What is an SSL certificate chain

1. What is a certificate chain
2. The three links in the chain
3. Why an incomplete chain breaks HTTPS
4. Inspect the chain a server is sending
5. Fix an incomplete chain

#What is a certificate chain

When a browser connects to your website over HTTPS, it doesn't trust your certificate directly. Instead it follows a chain of trust from your certificate up to a root certificate it already trusts.
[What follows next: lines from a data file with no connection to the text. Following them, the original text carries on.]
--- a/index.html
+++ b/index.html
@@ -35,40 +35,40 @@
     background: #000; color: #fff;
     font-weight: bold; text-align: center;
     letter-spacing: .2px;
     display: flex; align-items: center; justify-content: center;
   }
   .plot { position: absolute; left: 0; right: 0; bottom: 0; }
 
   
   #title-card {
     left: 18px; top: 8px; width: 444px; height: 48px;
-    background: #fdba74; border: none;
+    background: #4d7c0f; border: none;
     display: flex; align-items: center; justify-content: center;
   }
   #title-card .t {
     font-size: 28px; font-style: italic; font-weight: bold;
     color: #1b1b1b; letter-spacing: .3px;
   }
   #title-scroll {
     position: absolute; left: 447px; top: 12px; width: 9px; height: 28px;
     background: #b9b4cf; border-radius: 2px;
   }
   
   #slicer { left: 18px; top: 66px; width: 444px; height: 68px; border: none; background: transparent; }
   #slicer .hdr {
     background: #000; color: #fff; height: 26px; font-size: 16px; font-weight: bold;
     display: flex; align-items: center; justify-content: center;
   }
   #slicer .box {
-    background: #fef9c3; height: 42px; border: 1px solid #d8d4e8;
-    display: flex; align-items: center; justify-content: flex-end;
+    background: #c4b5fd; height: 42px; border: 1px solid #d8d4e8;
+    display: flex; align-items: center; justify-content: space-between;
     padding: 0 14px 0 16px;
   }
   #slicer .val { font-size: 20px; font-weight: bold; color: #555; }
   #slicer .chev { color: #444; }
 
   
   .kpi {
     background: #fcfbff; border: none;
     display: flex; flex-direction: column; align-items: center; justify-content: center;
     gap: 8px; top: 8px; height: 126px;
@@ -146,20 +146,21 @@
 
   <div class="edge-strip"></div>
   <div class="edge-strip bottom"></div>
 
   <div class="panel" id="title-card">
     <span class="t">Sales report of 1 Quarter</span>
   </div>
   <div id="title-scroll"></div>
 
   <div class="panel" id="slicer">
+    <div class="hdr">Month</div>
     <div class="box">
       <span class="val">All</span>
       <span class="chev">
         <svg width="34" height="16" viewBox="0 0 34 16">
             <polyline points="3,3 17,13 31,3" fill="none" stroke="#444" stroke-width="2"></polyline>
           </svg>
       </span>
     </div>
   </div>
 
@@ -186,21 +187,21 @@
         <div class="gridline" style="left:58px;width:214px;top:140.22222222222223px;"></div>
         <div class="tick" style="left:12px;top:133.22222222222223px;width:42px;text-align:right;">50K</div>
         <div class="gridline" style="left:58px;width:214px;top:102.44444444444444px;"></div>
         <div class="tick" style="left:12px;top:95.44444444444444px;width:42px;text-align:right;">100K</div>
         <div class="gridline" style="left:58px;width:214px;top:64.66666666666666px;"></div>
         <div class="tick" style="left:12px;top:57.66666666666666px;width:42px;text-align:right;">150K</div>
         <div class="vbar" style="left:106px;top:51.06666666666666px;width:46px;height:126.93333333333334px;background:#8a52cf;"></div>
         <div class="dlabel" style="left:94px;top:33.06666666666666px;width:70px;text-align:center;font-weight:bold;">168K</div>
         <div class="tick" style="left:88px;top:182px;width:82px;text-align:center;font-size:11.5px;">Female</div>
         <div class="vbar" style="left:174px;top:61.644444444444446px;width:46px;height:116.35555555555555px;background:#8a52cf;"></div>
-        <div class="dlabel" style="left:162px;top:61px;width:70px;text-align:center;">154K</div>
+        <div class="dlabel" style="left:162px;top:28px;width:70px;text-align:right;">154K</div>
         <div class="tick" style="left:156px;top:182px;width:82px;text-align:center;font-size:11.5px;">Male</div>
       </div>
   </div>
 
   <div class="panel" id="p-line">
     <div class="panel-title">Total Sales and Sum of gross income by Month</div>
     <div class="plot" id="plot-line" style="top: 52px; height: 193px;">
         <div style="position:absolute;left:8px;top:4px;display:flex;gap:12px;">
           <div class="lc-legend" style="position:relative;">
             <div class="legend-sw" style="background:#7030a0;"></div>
Each certificate in the chain is signed by the one above it, and the root is pre-installed in the browser or operating system trust store.
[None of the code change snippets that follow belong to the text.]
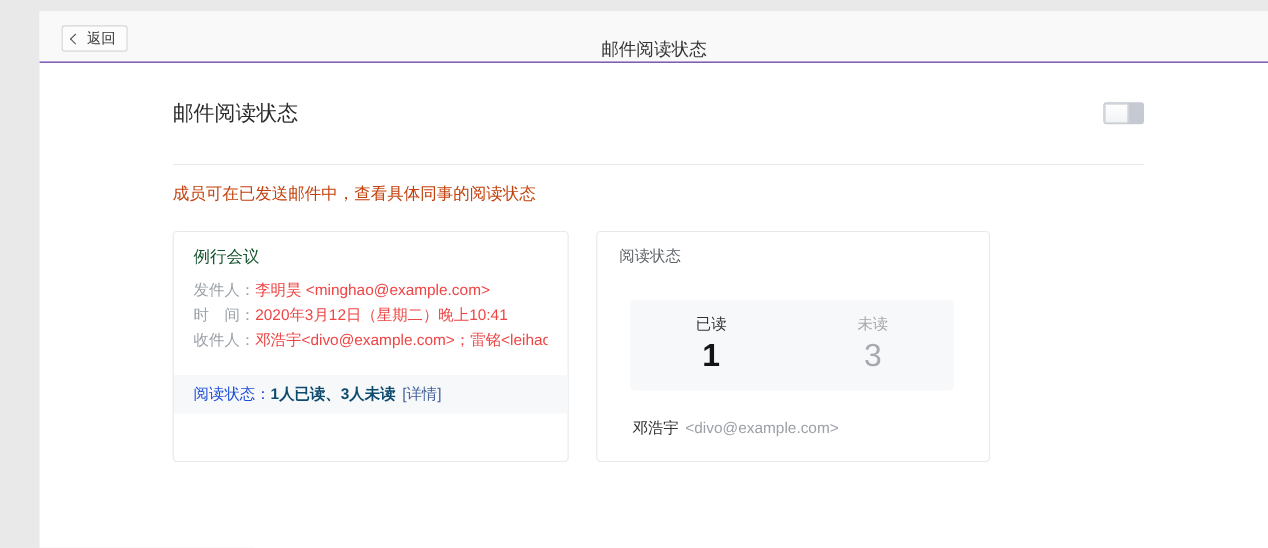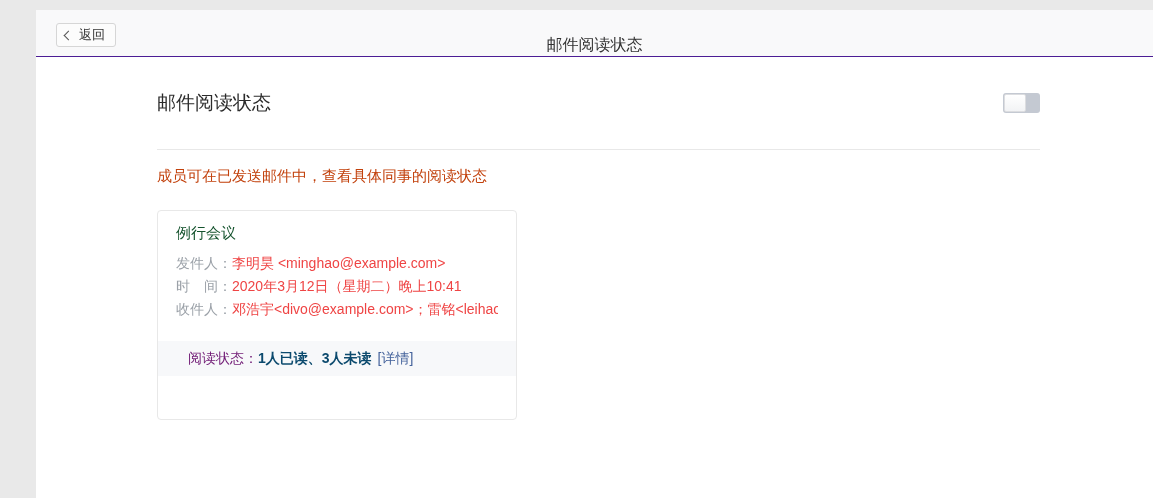--- a/index.html
+++ b/index.html
@@ -125,21 +125,21 @@
   .mail-line .val { color: #ef4444; }
   .status-band {
     margin-top: 20px;
     background: #f7f8fa;
     height: 35px;
     line-height: 35px;
     padding: 0 18px;
     font-size: 14px;
     white-space: nowrap;
   }
-  .status-band .lbl { color: #701a75; margin-left: 12px; }
+  .status-band .lbl { color: #1d4ed8; }
   .status-band .strong { color: #0c4a6e; font-weight: 700; margin-top: 35px; }
   .detail-link {
     color: #45639c;
     text-decoration: none;
     margin-left: 6px;
     cursor: pointer;
     margin-top: 12px;
   }
   .card-stats .card-body { padding: 13px 20px 0 20px; }
   .stats-title {
@@ -213,16 +213,34 @@
           </div>
           <div class="mail-line">
             <span class="lbl">收件人：</span><span class="val">邓浩宇&lt;divo@example.com&gt;；雷铭&lt;leihao@e...</span>
           </div>
         </div>
         <div class="status-band">
           <span class="lbl">阅读状态：</span><span class="strong">1人已读、3人未读</span><a class="detail-link">[详情]</a>
         </div>
       </div>
 
+      <div class="card card-stats">
+        <div class="card-body">
+          <div class="stats-title">阅读状态</div>
+          <div class="stat-box">
+            <div class="stat-col">
+              <div class="stat-label-read">已读</div>
+              <div class="stat-num stat-num-read">1</div>
+            </div>
+            <div class="stat-col">
+              <div class="stat-label-unread">未读</div>
+              <div class="stat-num stat-num-unread">3</div>
+            </div>
+          </div>
+          <div class="reader-line">
+            <span class="reader-name">邓浩宇</span><span class="reader-email">&lt;divo@example.com&gt;</span>
+          </div>
+        </div>
+      </div>
 
     </div>
   </div>
 </div>
 
 </body></html>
If the browser can build an unbroken path from your certificate to a trusted root, the connection is secure. If it can't, it shows a warning.

#The three links in the chain

A complete chain has three types of certificate:

• Root certificate — owned by the Certificate Authority (CA) and shipped inside every browser and operating system. It is never sent over the wire; the client already has it.
• Intermediate certificate(s) — signed by the root, used by the CA to issue your certificate. There can be more than one.
• Leaf certificate — also called the server or end-entity certificate. This is the one issued for your domain.

The browser ships the root. Your server must send the leaf certificate plus every intermediate certificate so the browser can connect the two ends.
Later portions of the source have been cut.